I won't do one of those lame, blow-by-blow, regurgitations on how life unfolded with each passing day through my lapse in blogging, but I will say that December was a whirlwind. A whirlwind of activities and parties for the kids, school plays and events, house guests for over two weeks solid, a house BURSTING at the seams on Christmas day, and a bazillion other things in between. It was wonderful, exhausting, and memorable all at the same time.
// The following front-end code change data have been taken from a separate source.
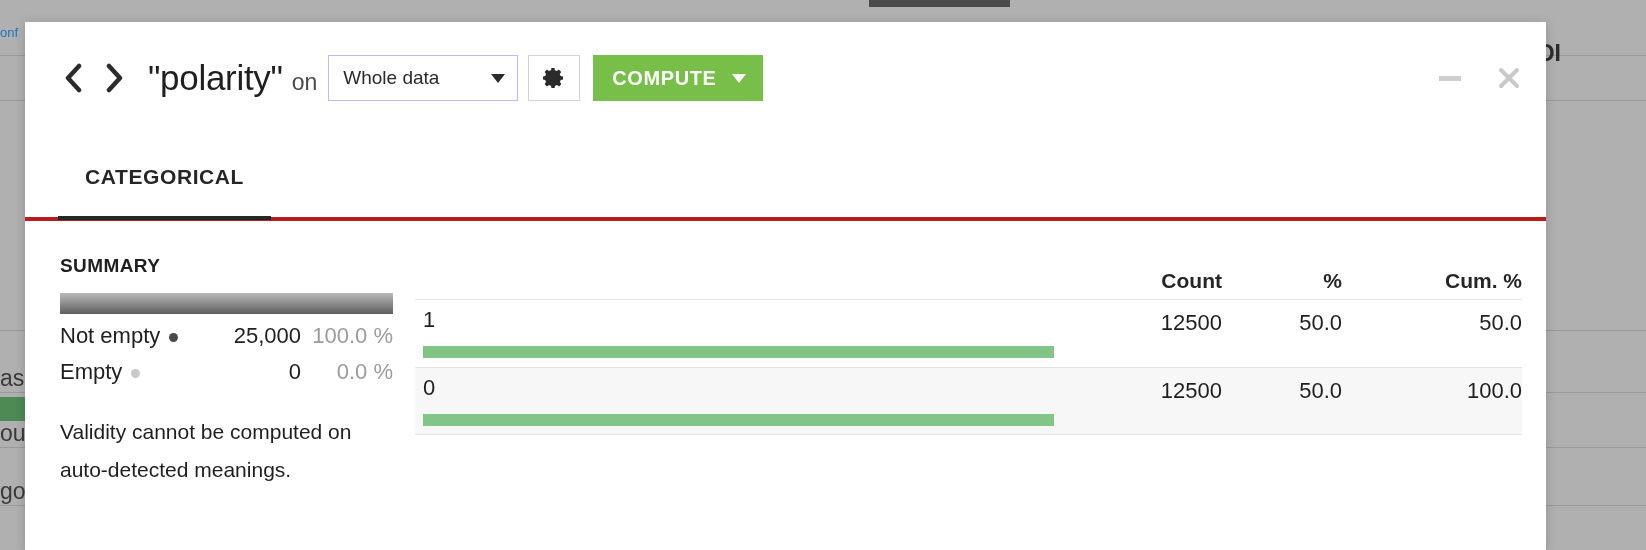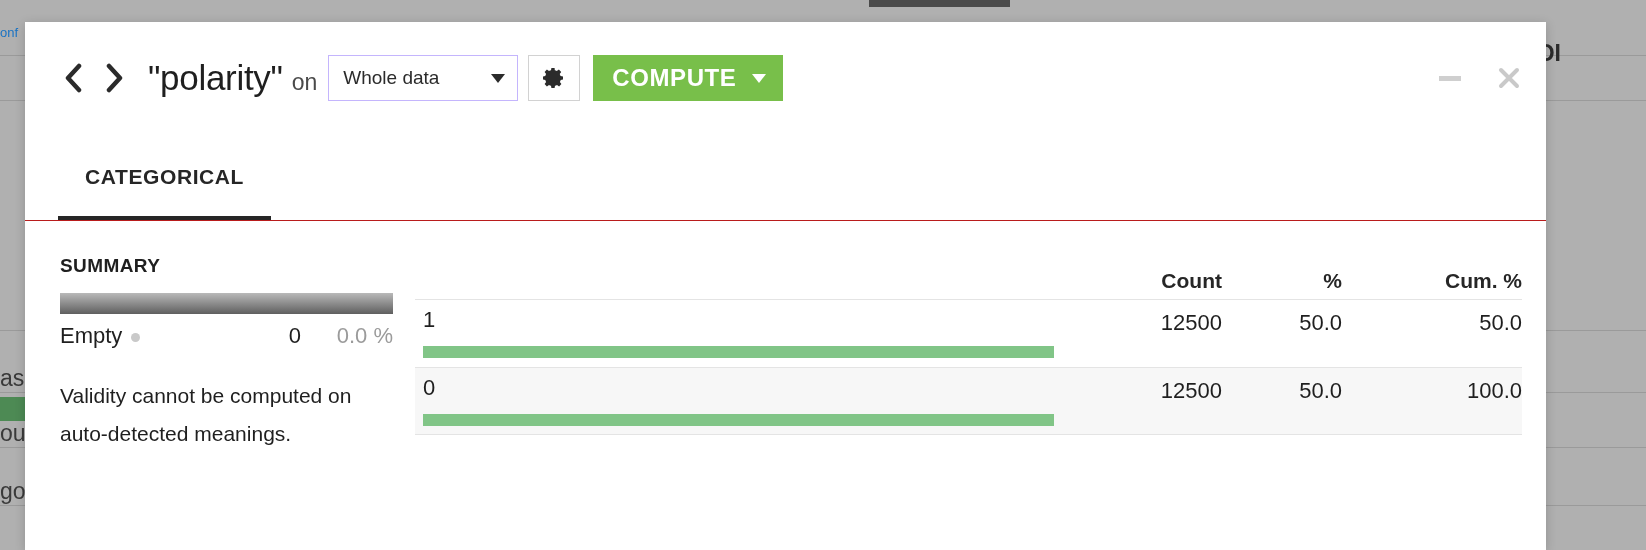"COMPUTE" .compute-btn .label { font-size: 24px -> 20px }
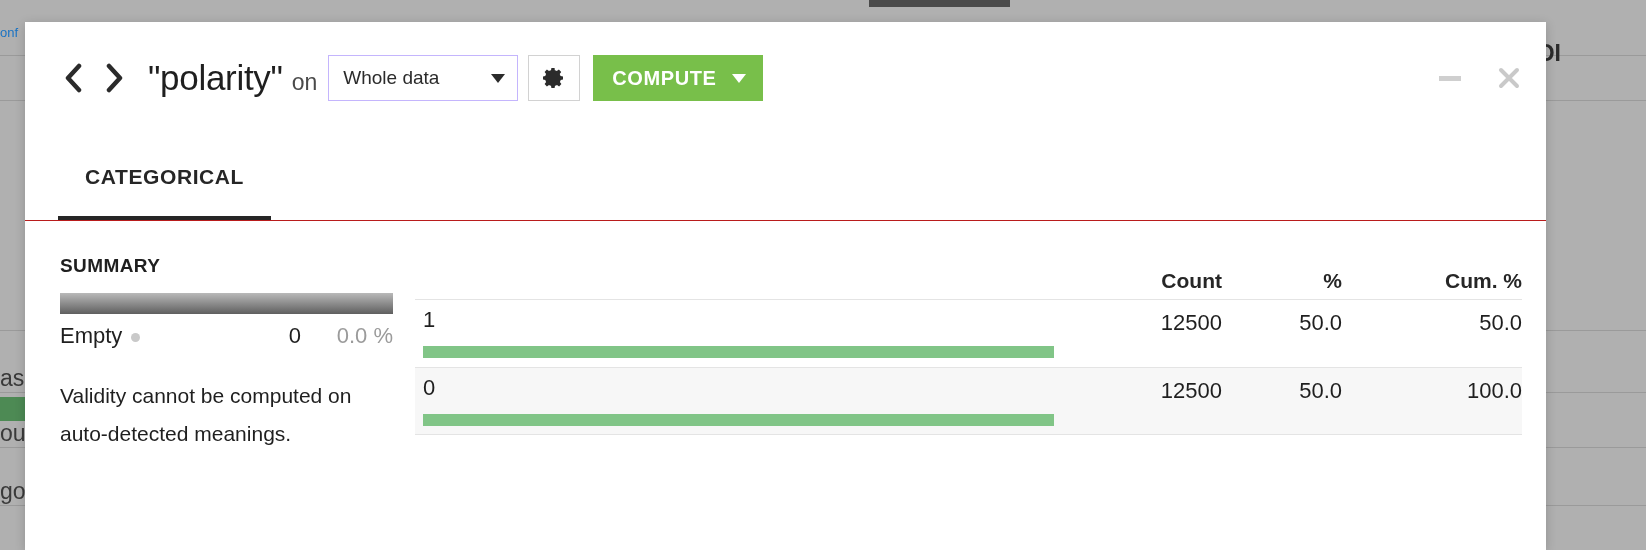"CATEGORICAL" .tabs { border-bottom: 1px solid #b91c1c -> 4px solid #b91c1c }
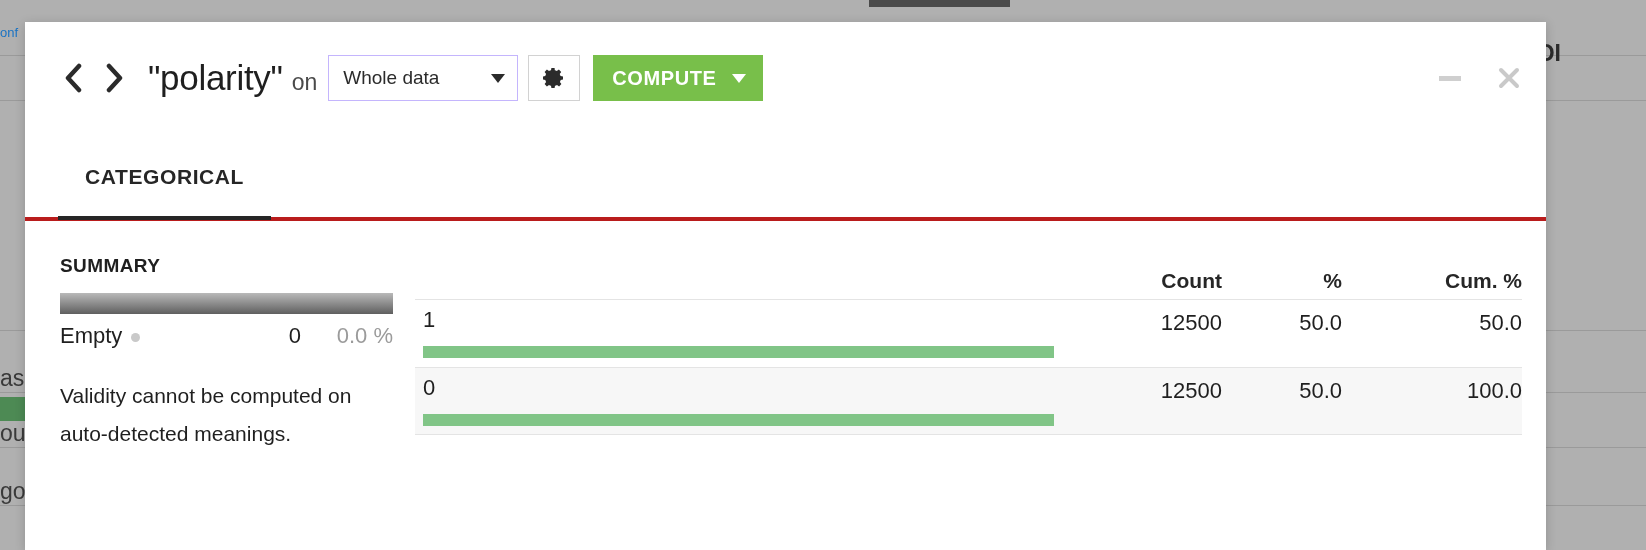"Not empty" div.sum-row { html: none -> <div> <span> <span>Not empty</span> <span></span> </span> <span>25,000</span> <span>100.0 %</span> </div> }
One of the biggest treats that we enjoyed over the Christmas break was the time that we got to spend with family. My sister-in-law, niece, and nephew drove in from Arizona and spent a few days with us. I've been estranged from my brother for a few years now, so being able to spend time with them was HUGE! The kids were all so excited to be together that they played and played for the duration of the visit with nothing but boisterous childhood silliness and countless hours of playing outside. We were sad to see them go, but feel so blessed to have had the quality time together!


Getting back into the swing of things today is going to be hard. After having two weeks to undo habits of getting to bed on time and waking up with the alarm clock, the kids will surely cross the threshold this afternoon cranky and near tears. I had intended to start easing them back into the routine a few days ago....but clearly THAT didn't happen! So we'll just make the best of it for the next couple of days and extend a little extra grace when fatigue and exhaustion get a little overwhelming.


I haven't really put much thought into any New Year's Resolutions for myself, other than the annual plight to get myself back in shape, and undo the last several months of no exercise and bad eating. Blah, blah, BLAH!! As a couple, Richard and I are really going to make a big push to finally get the last of our debt completely behind us this year. And just to clarify, the term "completely" means everything except the house and car. We got to this point last year and generally maintained our position, so we are ready to make the hard push to get it finished. Of course, this resolve is already being put to the test as we watch several of our friends/neighbors get new flooring, counter tops, and other "big ticket" home improvement purchases that we've longed to invest into our own home. Oh well....WE'VE GOTTA STAY FOCUSED!!


Wishing you a very VERY Happy New Year!